3. Mythos: Jedes Content Management System lässt sich für alle Zwecke nutzen!

Verfügbar sind sehr viele Content Management Systeme, teilweise als Open-Source Variante oder als kostenpflichtige Software verfügbar. Jedes hat eine andere Datenstruktur und Architektur, und sind teilweise für verschiedene Einsatzgebiete entwickelt worden. Manche Content Management Systeme haben ihren Schwerpunkt auf der User-Verwaltung, andere auf eine sehr verfeinerte Kategorisierung der Inhalte. Auch der Umgang mit der Inhaltspflege kann sehr stark variieren. Manche sind benutzerfreundlicher als andere. Für andere Content Management Systeme ist ein größeres technisches Verständnis notwendig und ist somit User-abhängig. Vor dem Einsatz eines CMS ist es wirklich notwendig sich mit diesem auseinander zu setzen.

Nicht zu unterschätzen ist ebenso der Faktor Individualität: Ist es einfach eigene Module einzubauen? Ist es einfach Frontend und Backend auf die eigenen Bedürfnisse anzupassen? Ist das System bekannt oder nicht? Schwierig wird es, wenn all die Fragen mit Nein beantwortet werden. Erstens muss ein System für Änderungen erst untersucht werden, bzw. die Dokumentation gelesen werden, zweitens ist es weniger bekannt, wird es schwieriger Hilfe bei Problemen zu finden.

4. Mythos: Manche Content Management Systeme sind nicht zu gebrauchen!

Das ist meiner Meinung nach völliger Quatsch. Wie bereits erwähnt, sind Content Management Systeme sehr unterschiedlich und für individuelle Frage- und Problemstellungen entwickelt worden. Manche Content Management Systeme bieten mehr Komfort bei der Erstellung von Inhalten als andere. Jedes CMS hat seine Vor- und Nachteile. Es gilt für die individuelle Situation eine Entscheidung zu treffen und sich das geeignetste CMS für die Situation herauspicken.

5. Mythos: Content Management Systeme lassen sich beliebig erweitern!

Theoretisch ist das bei fast allen Content Management Systemen möglich.
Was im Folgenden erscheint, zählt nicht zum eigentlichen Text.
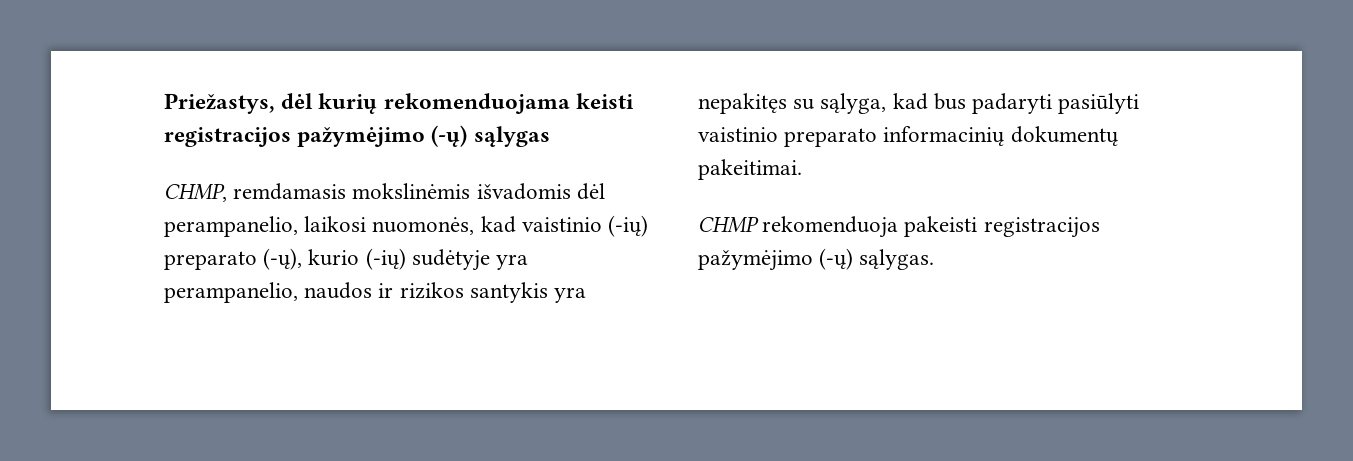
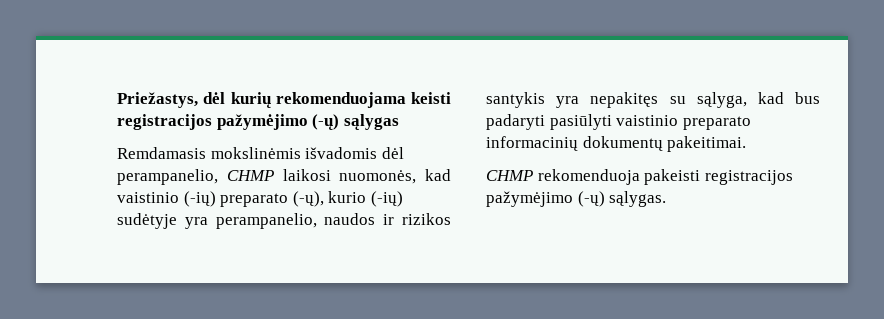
- CHMP, remdamasis mokslinėmis išvadomis dėl perampanelio, laikosi nuomonės, kad vaistinio (-ių) preparato (-ų), kurio (-ių) sudėtyje yra perampanelio, naudos ir rizikos santykis yra nepakitęs su sąlyga, kad bus padaryti pasiūlyti vaistinio preparato informacinių dokumentų pakeitimai.
+ Remdamasis mokslinėmis išvadomis dėl perampanelio, CHMP laikosi nuomonės, kad vaistinio (-ių) preparato (-ų), kurio (-ių) sudėtyje yra perampanelio, naudos ir rizikos santykis yra nepakitęs su sąlyga, kad bus padaryti pasiūlyti vaistinio preparato informacinių dokumentų pakeitimai.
Hierbei stellt sich immer die Frage wie das geht und ob mit welchem Aufwand Erweiterungen erstellbar sind. Fehlt eine Dokumentation oder ist sie sehr schlecht gepflegt oder gar unvollständig, sind Schwierigkeiten vorprogrammiert. Auch hier zählt einerseits die Bekanntheit eines CMS und ob man sich in das System gut oder schlecht einarbeiten kann. Andernfalls ist es sehr schwer das System zu erweitern. Ebenso muss herausgefunden werden, wie und ob Erweiterungen mit einem System-Update nicht überschrieben werden könnten. Es gilt hierbei wie in allen anderen genannten Punkten auch: Recherchieren, recherchieren, recherchieren.

6. Mythos: Content Management Systeme funktionieren ohne Programmieren zu können!

Diese Annahme ist eine Halbwahrheit, bzw. wenn es darum geht, mehr aus Content Management Systemen herauszuholen, werden Kenntnisse in diesem Bereich benötigt. Erweiterungen lassen sich ohne Programmier-Kenntnisse nicht so leicht erstellen. Oder ist eine Erweiterung vorhanden, soll aber noch individuell angepasst werden, dann ist dies auch kaum möglich ohne das man sich mit der Materie auskennt. Sollten keine Kenntnisse gegeben sein, sollte sich dazu unbedingt Hilfe geholt werden.

Fazit

Content Management Systeme sind tolle Werkzeuge um Inhalte zu erstellen, pflegen und verwalten. Jedoch sollte vor der Wahl eines CMS wirklich gut recherchiert werden. Ansonsten läuft man in die Gefahr sehr viel Zeit zu investieren. Ein Wechsel von einem CMS zum anderen, mit dem Import der bisherigen Inhalte ist meistens komplizierter. Das könnte schließlich auch passieren, wenn zu einem späteren Zeitpunkt festgestellt wird, dass ein anderes CMS wesentlich geeigneter ist als das bisherige System.